* _YOUR INSTRUCTIONS_
Retype, exactly as they appear below, the lines between the line holding "left:78px; top:250px; width:543px;" and the line holding "-115,21 +115,21 @@", both ends included.

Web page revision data
* * * * * * *
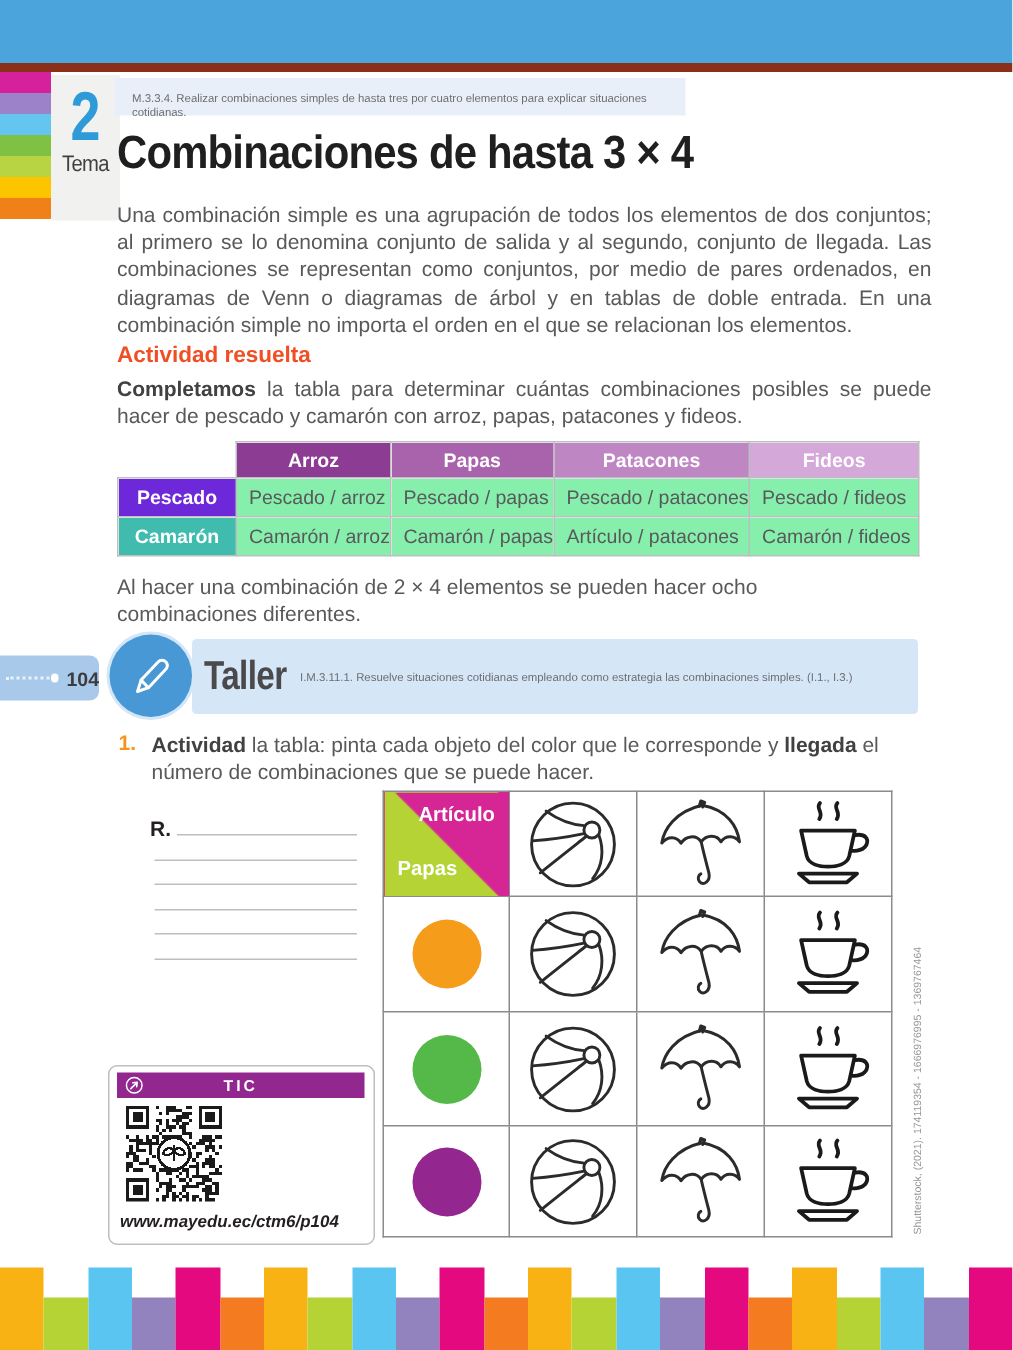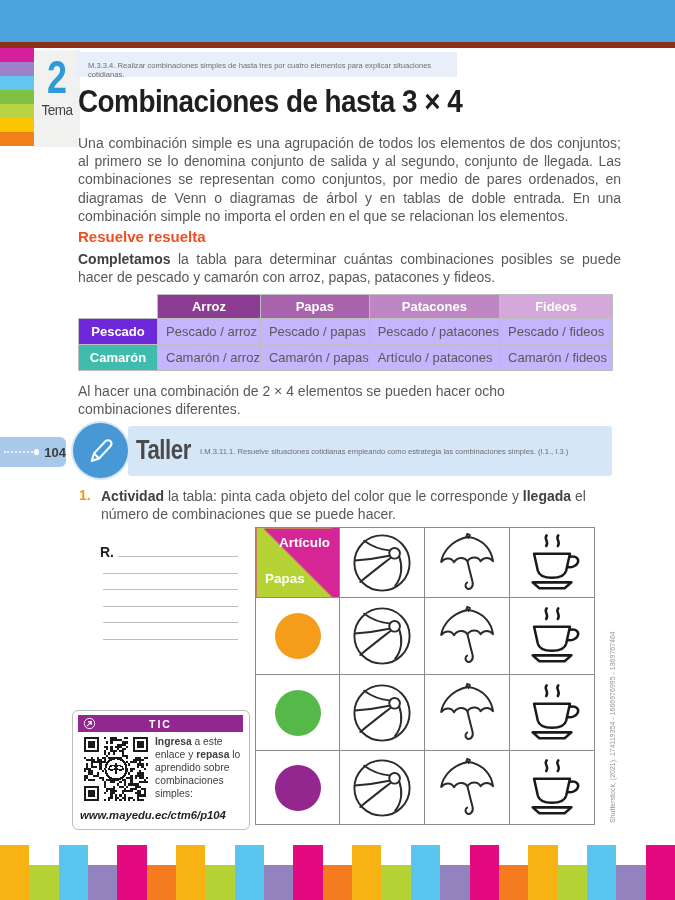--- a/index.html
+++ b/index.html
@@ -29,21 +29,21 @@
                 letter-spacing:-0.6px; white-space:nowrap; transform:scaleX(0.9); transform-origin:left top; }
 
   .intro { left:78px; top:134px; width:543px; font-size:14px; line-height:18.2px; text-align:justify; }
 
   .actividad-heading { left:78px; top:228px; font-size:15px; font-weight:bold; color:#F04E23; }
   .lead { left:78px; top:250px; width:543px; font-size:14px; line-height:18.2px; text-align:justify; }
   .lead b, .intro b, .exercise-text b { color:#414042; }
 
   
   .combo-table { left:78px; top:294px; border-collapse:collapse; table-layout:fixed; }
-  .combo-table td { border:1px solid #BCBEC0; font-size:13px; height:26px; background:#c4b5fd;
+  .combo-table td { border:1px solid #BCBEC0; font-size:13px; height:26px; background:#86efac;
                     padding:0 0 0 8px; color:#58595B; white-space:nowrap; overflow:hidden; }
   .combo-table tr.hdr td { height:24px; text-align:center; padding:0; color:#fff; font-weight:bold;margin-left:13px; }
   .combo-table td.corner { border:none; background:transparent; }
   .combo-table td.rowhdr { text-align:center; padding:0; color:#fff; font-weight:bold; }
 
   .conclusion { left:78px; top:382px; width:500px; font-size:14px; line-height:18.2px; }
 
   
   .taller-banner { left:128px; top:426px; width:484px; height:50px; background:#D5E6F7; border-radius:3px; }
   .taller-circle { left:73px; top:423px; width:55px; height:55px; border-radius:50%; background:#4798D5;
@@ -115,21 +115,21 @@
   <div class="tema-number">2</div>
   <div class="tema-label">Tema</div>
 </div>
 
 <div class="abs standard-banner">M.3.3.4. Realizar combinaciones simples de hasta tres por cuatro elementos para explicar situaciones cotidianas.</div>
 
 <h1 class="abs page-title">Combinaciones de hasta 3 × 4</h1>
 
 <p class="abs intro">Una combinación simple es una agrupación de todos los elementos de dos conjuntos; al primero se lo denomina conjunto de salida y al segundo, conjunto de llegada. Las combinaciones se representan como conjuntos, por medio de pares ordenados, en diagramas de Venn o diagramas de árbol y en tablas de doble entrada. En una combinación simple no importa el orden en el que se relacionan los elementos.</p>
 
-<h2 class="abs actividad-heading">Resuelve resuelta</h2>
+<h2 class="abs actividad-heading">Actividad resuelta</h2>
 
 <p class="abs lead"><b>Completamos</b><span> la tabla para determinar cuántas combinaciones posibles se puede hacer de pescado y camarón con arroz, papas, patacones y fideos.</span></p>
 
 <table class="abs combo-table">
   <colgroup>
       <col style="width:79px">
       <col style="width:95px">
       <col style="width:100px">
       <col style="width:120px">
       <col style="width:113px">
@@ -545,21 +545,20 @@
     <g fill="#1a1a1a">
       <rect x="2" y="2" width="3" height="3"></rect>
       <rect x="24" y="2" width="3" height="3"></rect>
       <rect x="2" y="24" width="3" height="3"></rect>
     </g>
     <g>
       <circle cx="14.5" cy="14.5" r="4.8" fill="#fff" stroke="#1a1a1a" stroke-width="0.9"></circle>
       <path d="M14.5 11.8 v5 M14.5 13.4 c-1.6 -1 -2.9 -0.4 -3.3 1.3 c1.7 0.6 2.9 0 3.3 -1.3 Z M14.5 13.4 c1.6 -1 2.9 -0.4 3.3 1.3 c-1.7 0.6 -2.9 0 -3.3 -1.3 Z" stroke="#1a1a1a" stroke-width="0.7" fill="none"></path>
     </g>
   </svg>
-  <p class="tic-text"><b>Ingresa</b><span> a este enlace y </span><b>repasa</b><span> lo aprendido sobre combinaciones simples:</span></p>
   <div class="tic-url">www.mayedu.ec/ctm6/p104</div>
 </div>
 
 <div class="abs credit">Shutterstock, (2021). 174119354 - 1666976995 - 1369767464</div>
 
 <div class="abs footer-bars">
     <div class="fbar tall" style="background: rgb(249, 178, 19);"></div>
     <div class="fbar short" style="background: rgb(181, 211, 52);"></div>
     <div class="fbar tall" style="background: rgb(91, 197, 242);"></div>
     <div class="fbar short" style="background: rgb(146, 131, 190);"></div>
* * * * * * *
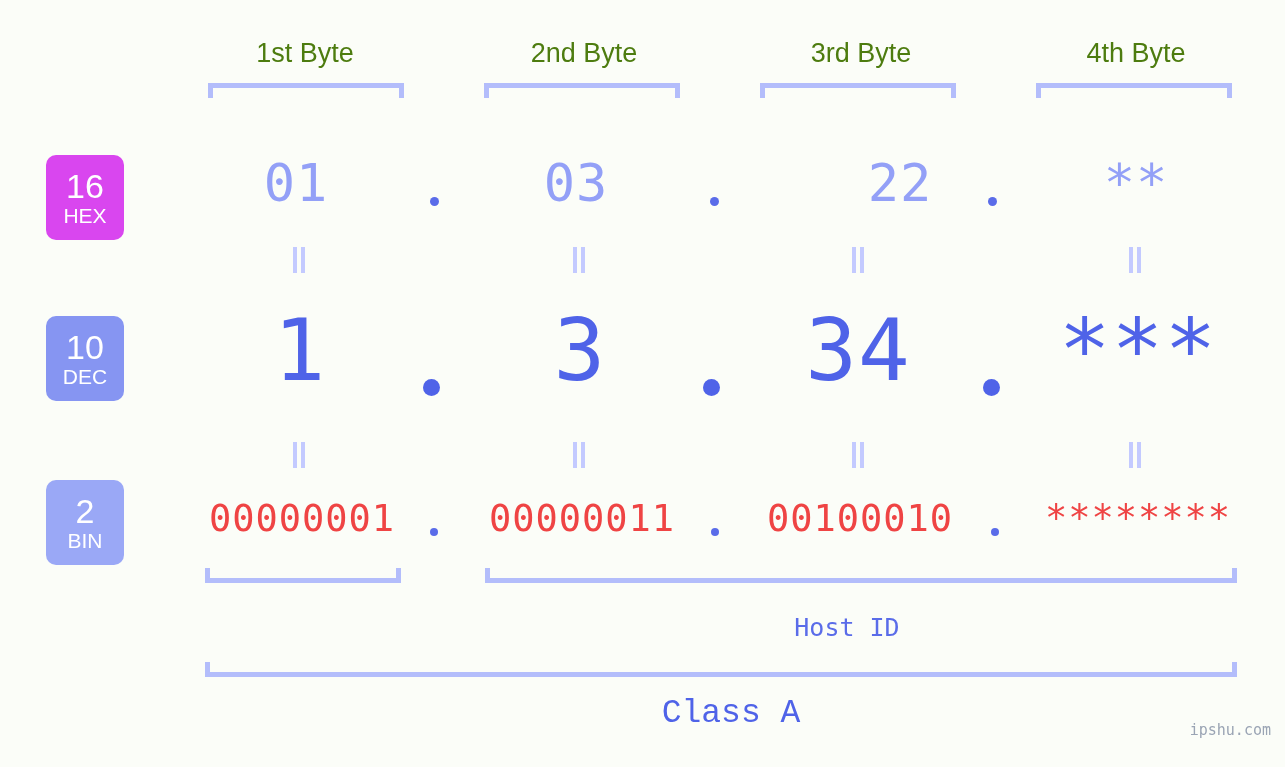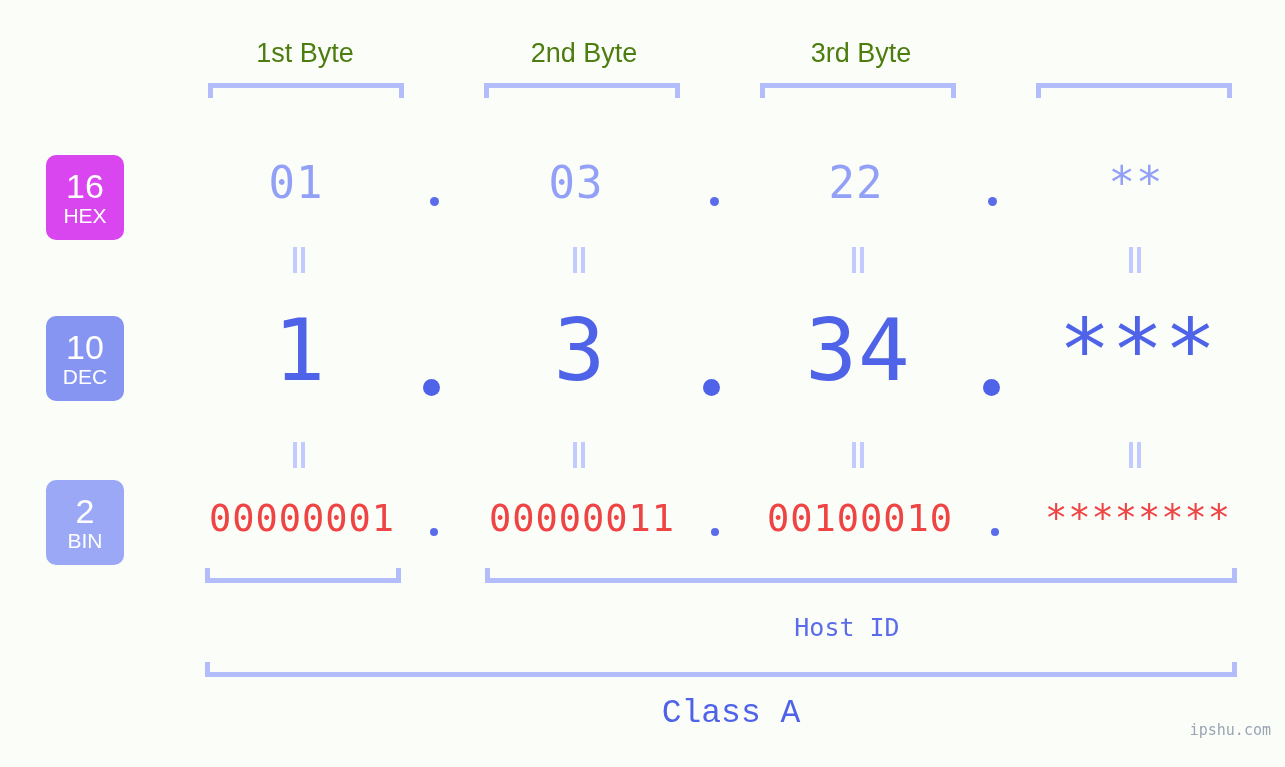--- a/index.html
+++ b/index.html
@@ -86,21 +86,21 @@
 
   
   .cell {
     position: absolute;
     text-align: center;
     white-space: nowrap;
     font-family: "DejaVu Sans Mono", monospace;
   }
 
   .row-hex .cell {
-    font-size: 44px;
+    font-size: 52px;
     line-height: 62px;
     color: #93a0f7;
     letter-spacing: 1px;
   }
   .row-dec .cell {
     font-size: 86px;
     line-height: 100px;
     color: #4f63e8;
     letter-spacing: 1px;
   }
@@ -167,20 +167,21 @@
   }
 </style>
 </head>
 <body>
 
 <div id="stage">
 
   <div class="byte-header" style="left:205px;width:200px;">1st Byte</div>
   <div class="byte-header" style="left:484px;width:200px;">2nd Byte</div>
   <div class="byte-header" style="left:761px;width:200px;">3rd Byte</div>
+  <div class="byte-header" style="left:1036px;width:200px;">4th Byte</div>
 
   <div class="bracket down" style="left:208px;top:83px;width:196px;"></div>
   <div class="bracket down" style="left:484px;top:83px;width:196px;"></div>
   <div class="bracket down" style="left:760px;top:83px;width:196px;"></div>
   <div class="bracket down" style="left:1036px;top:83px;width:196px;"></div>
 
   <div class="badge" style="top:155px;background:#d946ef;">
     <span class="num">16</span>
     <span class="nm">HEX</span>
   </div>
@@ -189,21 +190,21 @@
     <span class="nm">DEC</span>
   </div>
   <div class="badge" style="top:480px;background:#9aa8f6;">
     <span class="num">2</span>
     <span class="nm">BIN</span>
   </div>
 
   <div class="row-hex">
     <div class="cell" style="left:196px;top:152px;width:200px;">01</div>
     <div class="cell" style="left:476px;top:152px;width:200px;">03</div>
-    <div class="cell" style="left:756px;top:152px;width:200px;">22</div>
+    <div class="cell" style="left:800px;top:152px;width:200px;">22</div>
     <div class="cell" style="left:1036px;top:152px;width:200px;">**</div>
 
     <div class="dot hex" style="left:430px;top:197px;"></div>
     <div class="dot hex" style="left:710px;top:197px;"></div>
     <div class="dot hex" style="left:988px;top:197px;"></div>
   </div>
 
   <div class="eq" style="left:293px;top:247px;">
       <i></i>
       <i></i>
* * * * * * *
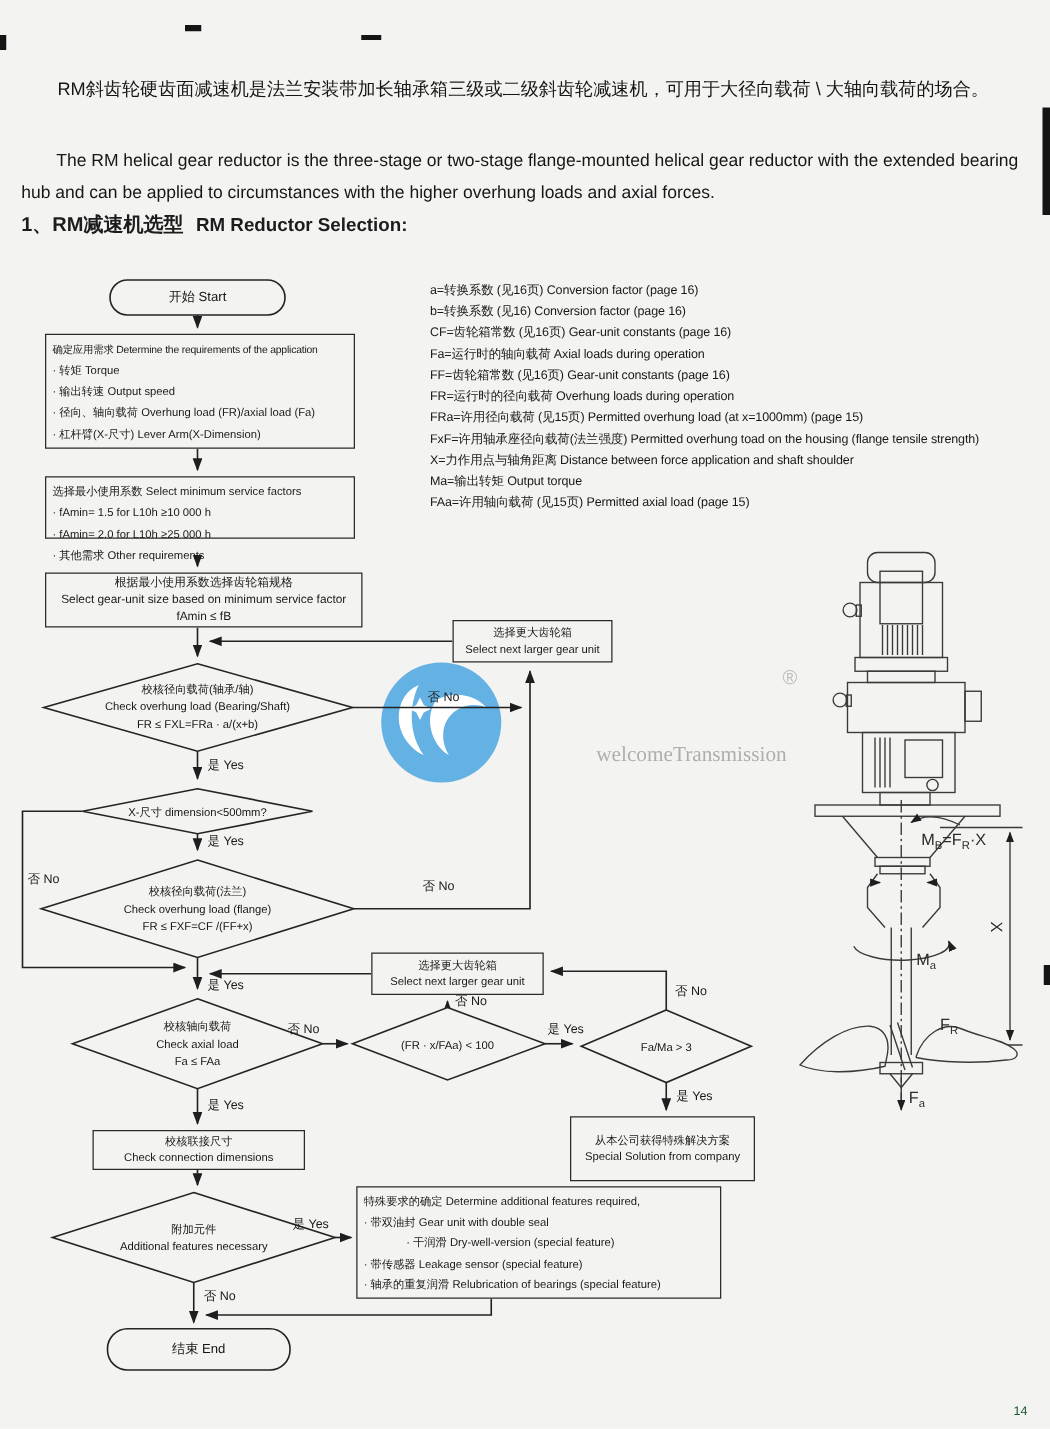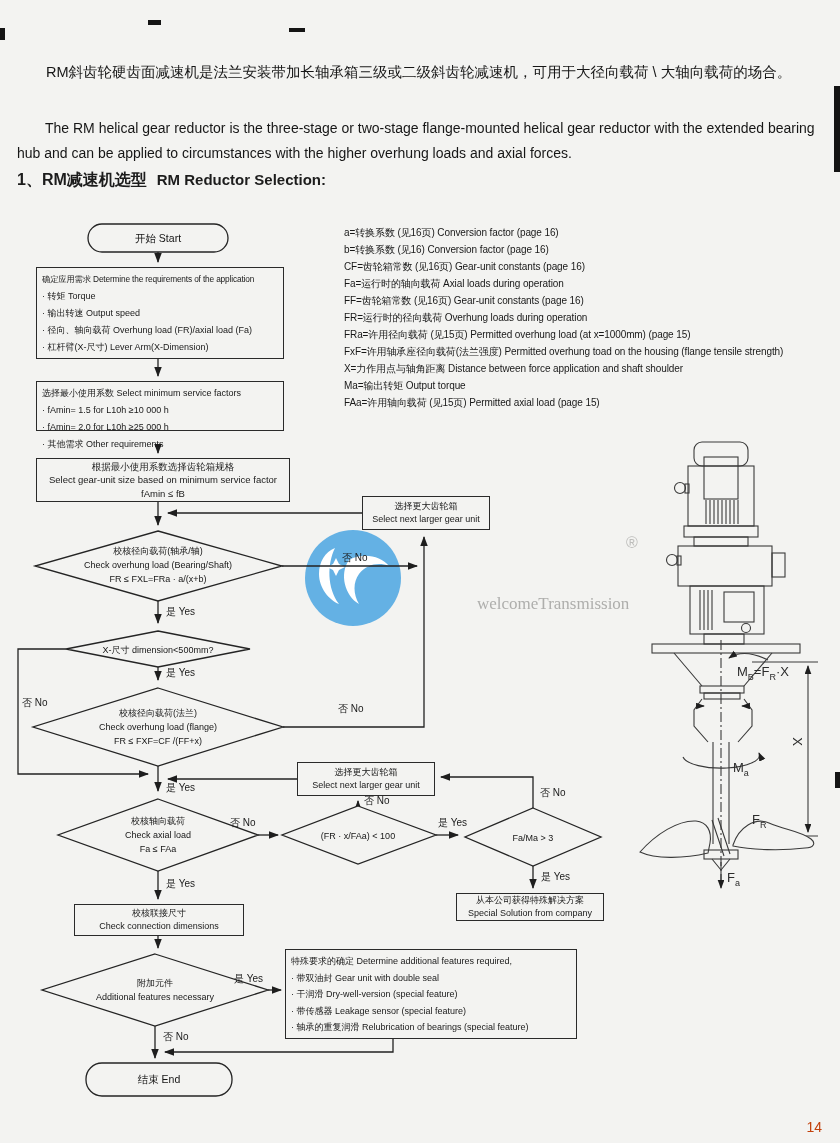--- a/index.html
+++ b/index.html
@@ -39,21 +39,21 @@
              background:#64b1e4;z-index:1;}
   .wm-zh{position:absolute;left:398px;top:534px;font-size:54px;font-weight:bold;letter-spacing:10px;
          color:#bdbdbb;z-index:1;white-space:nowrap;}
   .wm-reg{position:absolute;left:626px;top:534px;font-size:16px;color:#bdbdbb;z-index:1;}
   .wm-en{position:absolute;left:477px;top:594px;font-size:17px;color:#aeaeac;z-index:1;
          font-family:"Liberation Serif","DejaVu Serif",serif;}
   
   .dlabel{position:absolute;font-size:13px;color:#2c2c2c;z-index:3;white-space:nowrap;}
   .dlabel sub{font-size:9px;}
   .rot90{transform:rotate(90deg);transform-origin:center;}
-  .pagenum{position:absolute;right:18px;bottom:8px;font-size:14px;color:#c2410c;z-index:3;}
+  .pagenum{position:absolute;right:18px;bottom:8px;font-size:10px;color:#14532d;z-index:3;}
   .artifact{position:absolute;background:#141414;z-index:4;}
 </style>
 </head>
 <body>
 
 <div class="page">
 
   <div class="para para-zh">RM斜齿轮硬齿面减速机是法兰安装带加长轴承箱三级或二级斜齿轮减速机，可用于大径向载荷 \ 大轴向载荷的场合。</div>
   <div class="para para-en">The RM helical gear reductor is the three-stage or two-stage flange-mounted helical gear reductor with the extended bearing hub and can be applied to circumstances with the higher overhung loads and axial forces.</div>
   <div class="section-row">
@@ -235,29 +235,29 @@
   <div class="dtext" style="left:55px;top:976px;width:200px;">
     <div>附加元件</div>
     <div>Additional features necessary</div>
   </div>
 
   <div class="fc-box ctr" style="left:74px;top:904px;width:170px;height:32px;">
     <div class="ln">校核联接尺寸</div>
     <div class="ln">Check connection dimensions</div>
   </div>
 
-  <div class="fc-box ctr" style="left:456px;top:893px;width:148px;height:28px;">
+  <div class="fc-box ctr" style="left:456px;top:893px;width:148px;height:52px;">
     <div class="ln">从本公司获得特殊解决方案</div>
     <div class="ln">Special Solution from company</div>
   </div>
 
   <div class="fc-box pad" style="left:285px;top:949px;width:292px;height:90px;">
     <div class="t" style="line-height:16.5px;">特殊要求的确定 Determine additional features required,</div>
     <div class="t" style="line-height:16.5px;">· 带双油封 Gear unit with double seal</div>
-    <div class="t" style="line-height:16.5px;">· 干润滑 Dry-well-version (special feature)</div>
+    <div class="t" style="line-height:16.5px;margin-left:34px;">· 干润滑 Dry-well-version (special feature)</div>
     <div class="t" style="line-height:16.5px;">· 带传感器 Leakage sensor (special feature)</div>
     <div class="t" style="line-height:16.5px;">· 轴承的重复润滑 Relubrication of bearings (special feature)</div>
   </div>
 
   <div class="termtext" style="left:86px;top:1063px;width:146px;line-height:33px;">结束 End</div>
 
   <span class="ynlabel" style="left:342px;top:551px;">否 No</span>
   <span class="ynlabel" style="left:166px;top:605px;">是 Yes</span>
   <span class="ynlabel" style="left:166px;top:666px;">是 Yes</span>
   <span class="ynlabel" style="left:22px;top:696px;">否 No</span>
* * * * * * *
* _OUTPUT OF THE EXERCISE_
   .lead { left:78px; top:250px; width:543px; font-size:14px; line-height:18.2px; text-align:justify; }
   .lead b, .intro b, .exercise-text b { color:#414042; }
 
   
   .combo-table { left:78px; top:294px; border-collapse:collapse; table-layout:fixed; }
-  .combo-table td { border:1px solid #BCBEC0; font-size:13px; height:26px; background:#c4b5fd;
+  .combo-table td { border:1px solid #BCBEC0; font-size:13px; height:26px; background:#86efac;
                     padding:0 0 0 8px; color:#58595B; white-space:nowrap; overflow:hidden; }
   .combo-table tr.hdr td { height:24px; text-align:center; padding:0; color:#fff; font-weight:bold;margin-left:13px; }
   .combo-table td.corner { border:none; background:transparent; }
   .combo-table td.rowhdr { text-align:center; padding:0; color:#fff; font-weight:bold; }
 
   .conclusion { left:78px; top:382px; width:500px; font-size:14px; line-height:18.2px; }
 
   
   .taller-banner { left:128px; top:426px; width:484px; height:50px; background:#D5E6F7; border-radius:3px; }
   .taller-circle { left:73px; top:423px; width:55px; height:55px; border-radius:50%; background:#4798D5;
@@ -115,21 +115,21 @@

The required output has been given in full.